--- TASK OBJECTIVE ---
Scan the lines below and report each one containing "color" by copying it.

User interface change data:
----------------------------------------
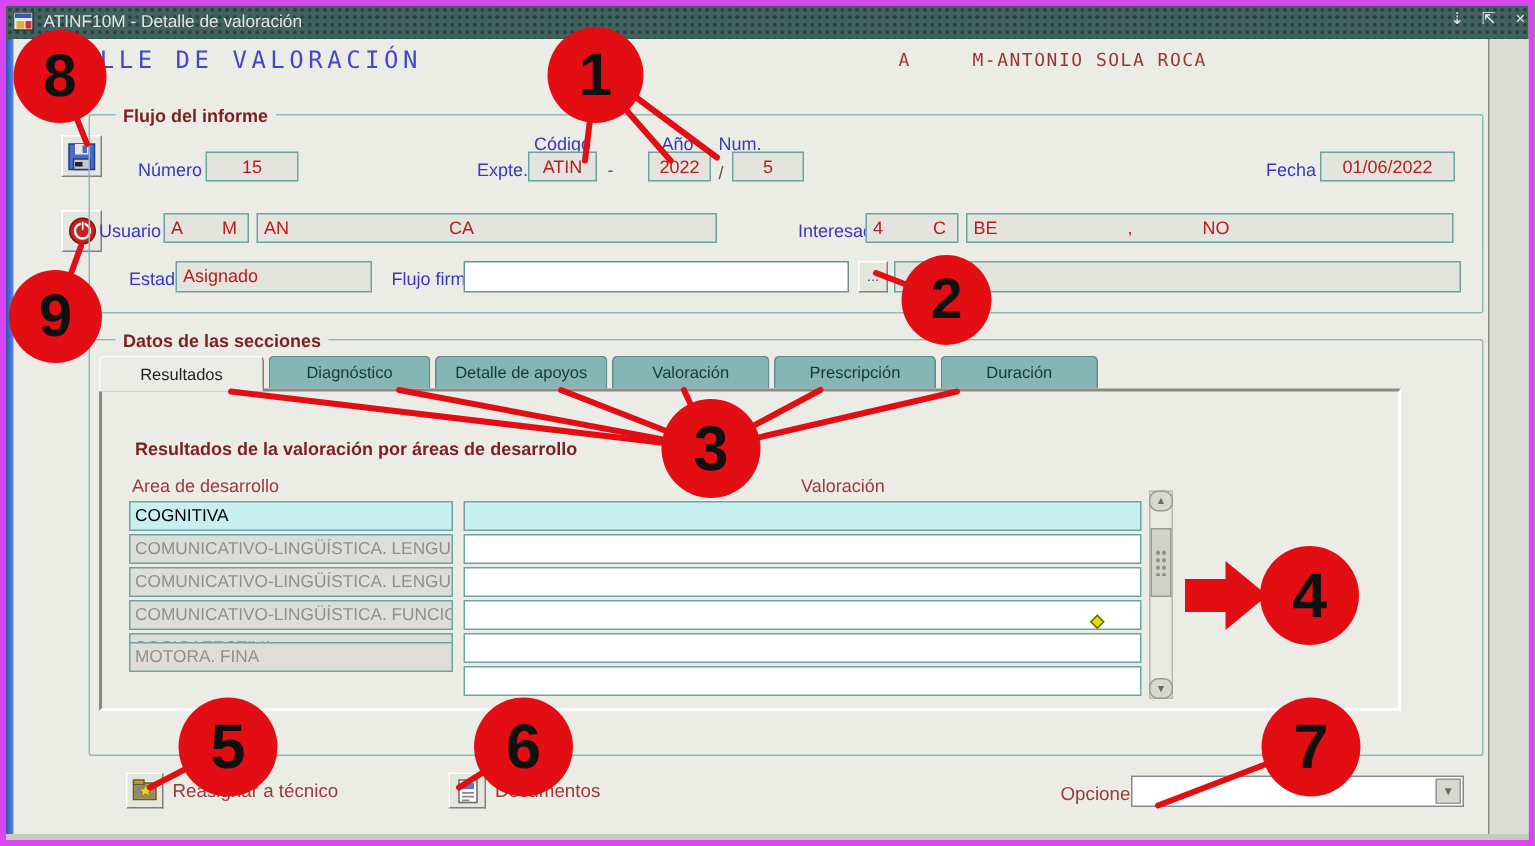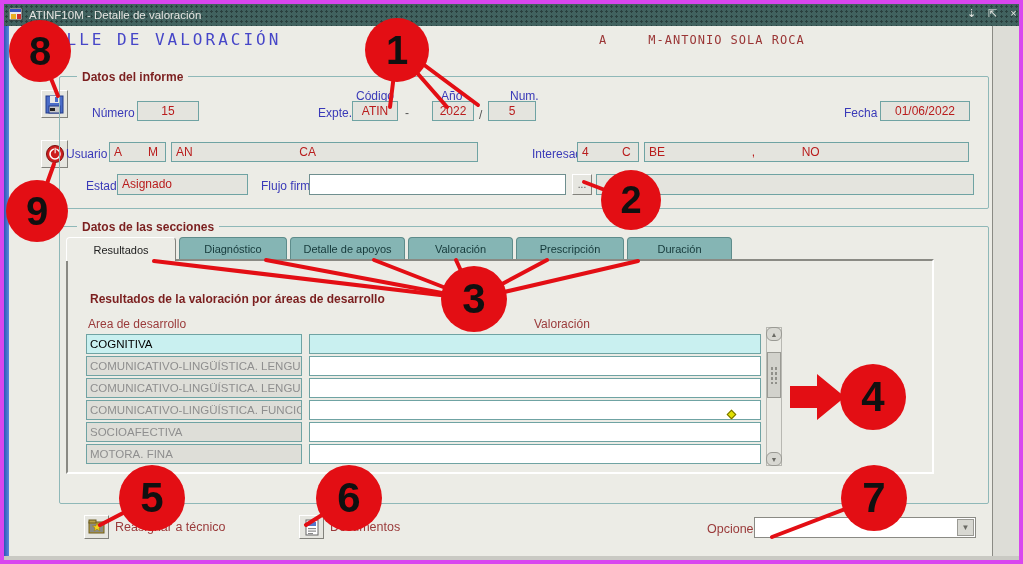--- a/index.html
+++ b/index.html
@@ -138,29 +138,29 @@
   </div>
   <div class="btn3d" style="left:37px; top:136px; width:27px; height:28px;">
     <svg width="20" height="20" viewBox="0 0 20 20">
       <circle cx="10" cy="10" r="8.5" fill="#CC1F1F" stroke="#7A0F0F"></circle>
       <circle cx="10" cy="10" r="5" fill="none" stroke="#FFF" stroke-width="1.6"></circle>
       <rect x="9.2" y="3.5" width="1.8" height="6" fill="#FFF" stroke="#CC1F1F" stroke-width="0.6"></rect>
     </svg>
   </div>
 
   <div class="grp" style="left:55px; top:72px; width:930px; height:133px;"></div>
-  <div class="legend" style="left:73px; top:66px;">Datos del informe</div>
+  <div class="legend" style="left:73px; top:66px;">Flujo del informe</div>
 
   <div class="lbl-blue" style="left:88px; top:102px;">Número</div>
   <div class="fld center" style="left:133px; top:97px; width:62px; height:20px;">15</div>
 
   <div class="lbl-blue" style="left:314px; top:102px;">Expte.</div>
   <div class="lbl-blue" style="left:352px; top:85px;">Código</div>
   <div class="lbl-blue" style="left:437px; top:85px;">Año</div>
-  <div class="lbl-blue" style="left:475px; top:85px;margin-left:31px;">Num.</div>
+  <div class="lbl-blue" style="left:475px; top:85px;">Num.</div>
   <div class="fld center" style="left:348px; top:97px; width:46px; height:20px;">ATIN</div>
   <div class="lbl-blue" style="left:401px; top:102px; color:#555;">-</div>
   <div class="fld center" style="left:428px; top:97px; width:42px; height:20px;">2022</div>
   <div class="lbl-blue" style="left:475px; top:104px; color:#555;">/</div>
   <div class="fld center" style="left:484px; top:97px; width:48px; height:20px;">5</div>
 
   <div class="lbl-blue" style="left:840px; top:102px;">Fecha</div>
   <div class="fld center" style="left:876px; top:97px; width:90px; height:20px;">01/06/2022</div>
 
   <div class="lbl-blue" style="left:62px; top:143px;">Usuario</div>
@@ -202,21 +202,21 @@
 
   <div class="area-fld row-dim" style="top:374px;">COMUNICATIVO-LINGÜÍSTICA. LENGUAJE COMP</div>
   <div class="val-fld val-dim" style="top:374px;"></div>
 
   <div class="area-fld row-dim" style="top:396px;">COMUNICATIVO-LINGÜÍSTICA. FUNCIONES COM</div>
   <div class="val-fld val-dim" style="top:396px;"></div>
 
   <div class="area-fld row-dim" style="top:418px;">SOCIOAFECTIVA</div>
   <div class="val-fld val-dim" style="top:418px;"></div>
 
-  <div class="area-fld row-dim" style="top:440px;">MOTORA. FINA</div>
+  <div class="area-fld row-dim" style="top:424px;">MOTORA. FINA</div>
   <div class="val-fld val-dim" style="top:440px;"></div>
 
   <div class="cursor-dot"></div>
 
   <div class="sb-track"></div>
   <div class="sb-btn" style="top:323px;">▲</div>
   <div class="sb-thumb">
     <div class="sb-grip"></div>
   </div>
   <div class="sb-btn" style="top:448px;">▼</div>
----------------------------------------
--- RESPONSE AREA ---
   <div class="lbl-blue" style="left:401px; top:102px; color:#555;">-</div>
   <div class="lbl-blue" style="left:475px; top:104px; color:#555;">/</div>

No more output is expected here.